Screening and Optimization of Process Parameters for the Production of l -asparaginase by Indigenous Fungal-Type Strains

Microbial l -asparaginases have received significant attention due to their potential for applications in cancer treatment and for preparation of acrylamide-free baked and fried food. Eleven fungal-type strains were obtained from Iranian Biological Resource and screened for production of l -asparaginase using dye-based plate assay on modified Czapek Dox medium. The efficiency of three different dye indicators including phenol red, bromothymol blue and cresol red was evaluated. Production mode was also evaluated by the agar well diffusion method. A comparative study was carried out to evaluate l -asparaginase production in submerged condition by enzymatic assay using Nessler’s reagent.
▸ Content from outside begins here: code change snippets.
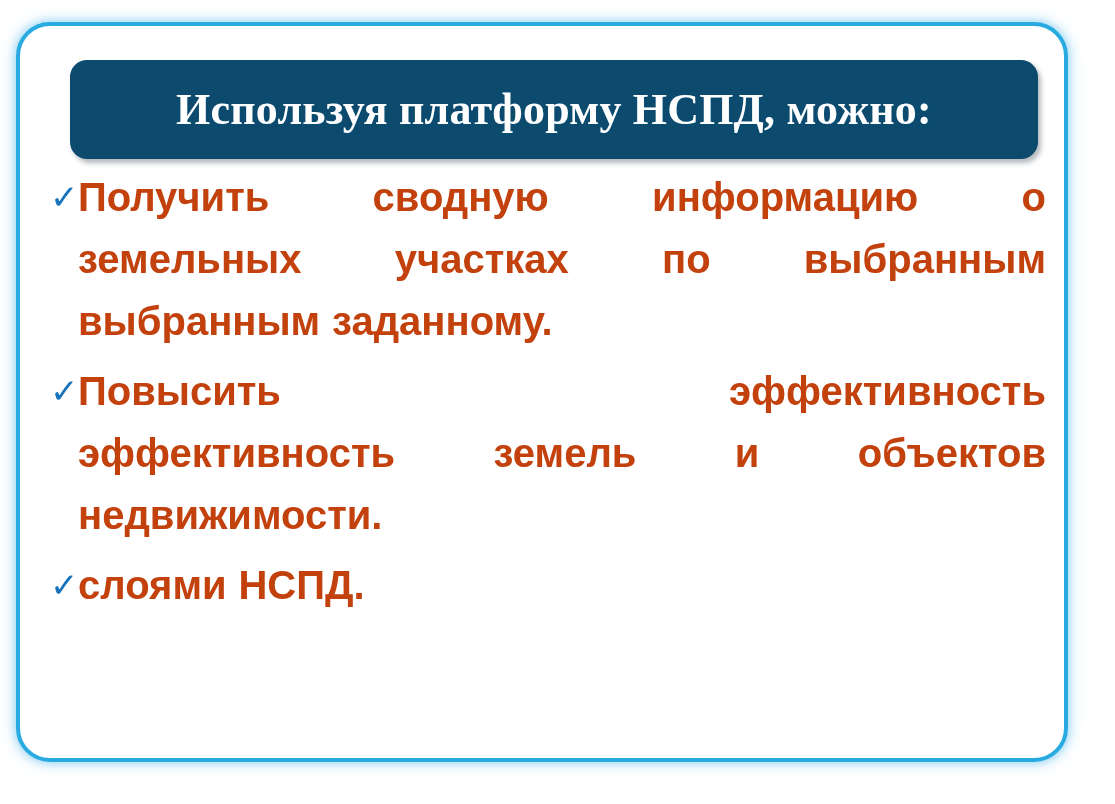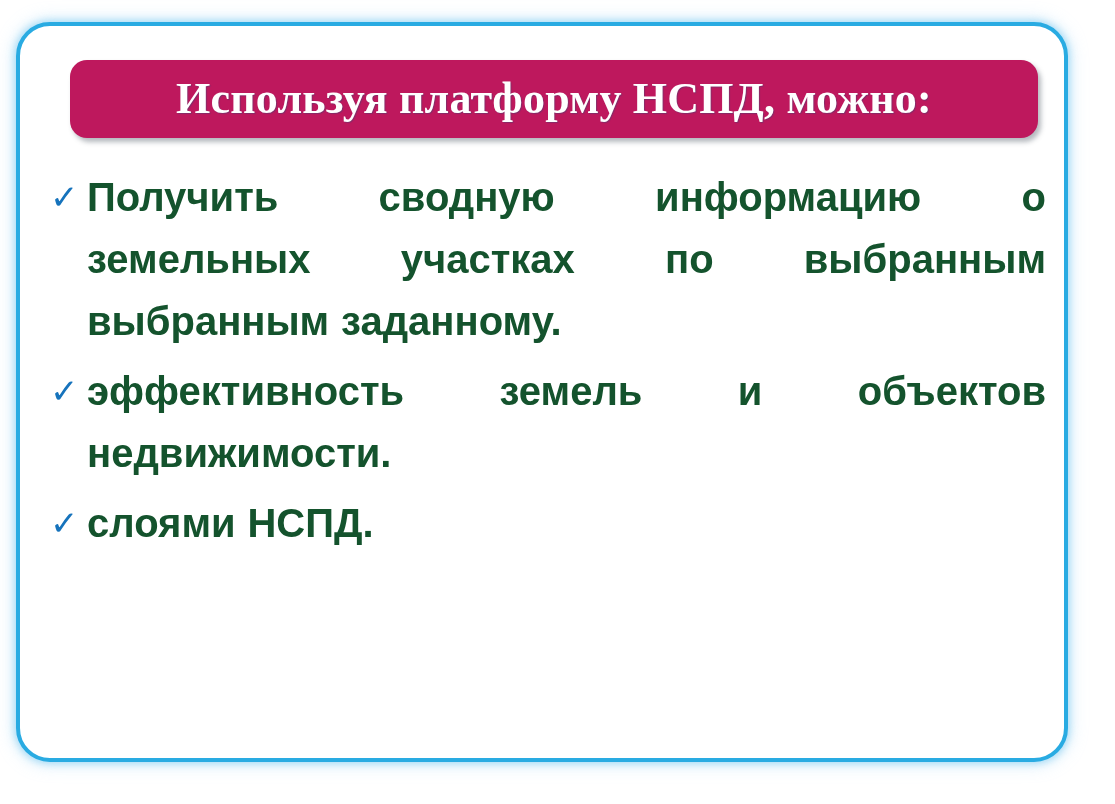--- a/index.html
+++ b/index.html
@@ -38,9 +38,9 @@
     left: 50px;
     top: 34px;
     width: 968px;
-    height: 78px;
+    height: 99px;
     box-sizing: border-box;
-    background: #be185d;
+    background: #0c4a6e;
     border-radius: 17px;
     display: flex;
     align-items: center;

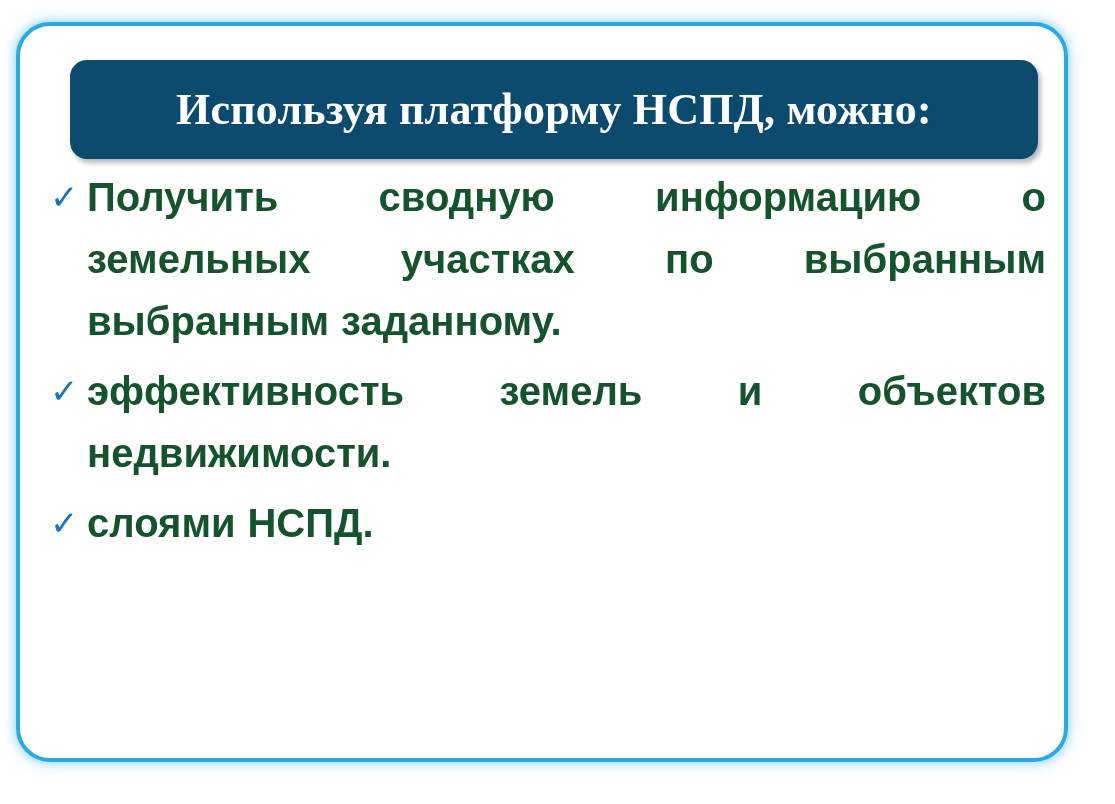--- a/index.html
+++ b/index.html
@@ -88,13 +88,12 @@
     font-weight: bold;
     font-size: 40px;
     line-height: 62px;
-    color: #14532d;
+    color: #c2410c;
     text-align: justify;
     text-align-last: left;
     text-justify: inter-word;
     hyphens: none;
     word-spacing: 0.02em;
-    margin-left: 9px;
   }
   
   .bullet-text > span.line {

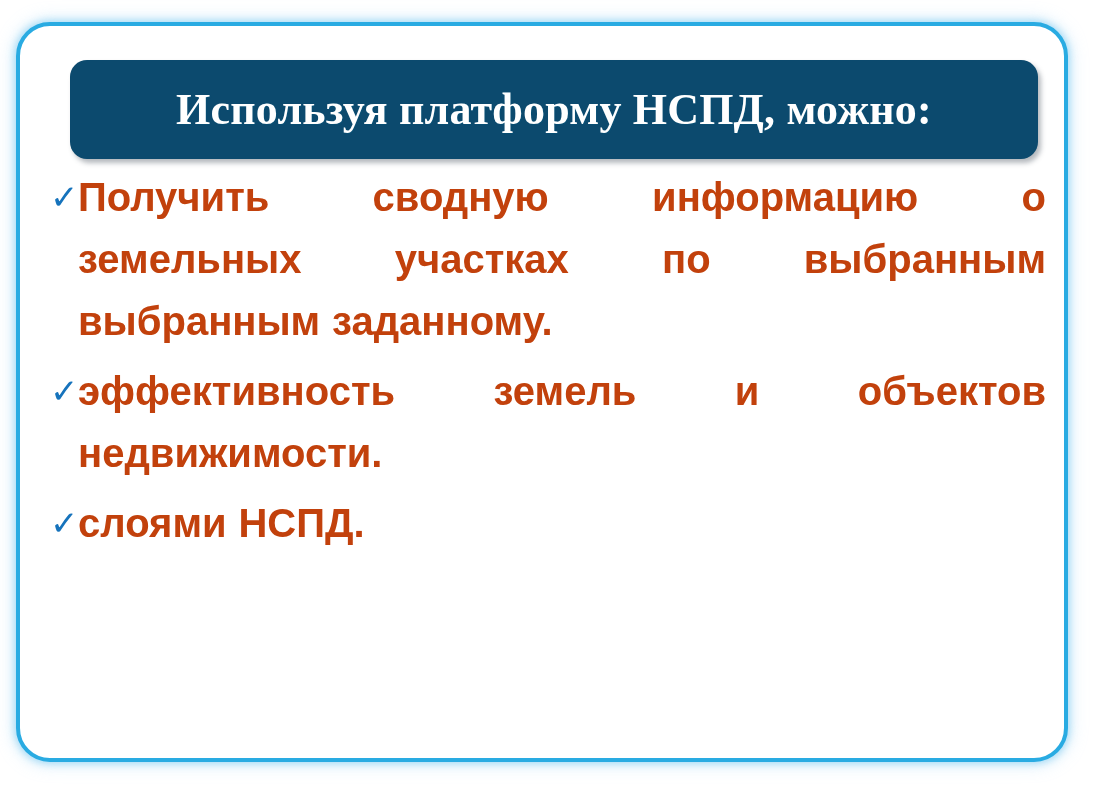--- a/index.html
+++ b/index.html
@@ -129,6 +129,7 @@
     <div class="bullet-item">
       <span class="bullet-check">✓</span>
       <span class="bullet-text">
+        <span class="line">Повысить эффективность</span>
         <span class="line">эффективность земель и объектов</span>
         <span class="line last">недвижимости.</span>
       </span>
Optimization of the enzyme production by the selected superior strain was performed using one factor at a time method for temperature, inoculum and different carbon and nitrogen sources. Five-type strains showed positive l -asparaginase activity in preliminary screening. Phenol red and bromothymol blue showed better differentiable zone of hydrolysis and consistent results in comparison with cresol red. The results also indicated that l -asparaginase production mode is extracellular. l -asparaginase production by Fereydounia khargensis IBRC-M 30116 T which showed the highest zone of color change was then optimized. The optimum enzyme activity of 61.3 U. mL −1 was obtained with 9% inoculum, at a temperature of 30 °C and at the presence of ammonium chloride as nitrogen source and with glycerol as the carbon sources. The study revealed that, apart from bacteria, yeast and yeast-like microorganisms could be considered as novel and appropriate sources for production of the high yield of l -asparaginase.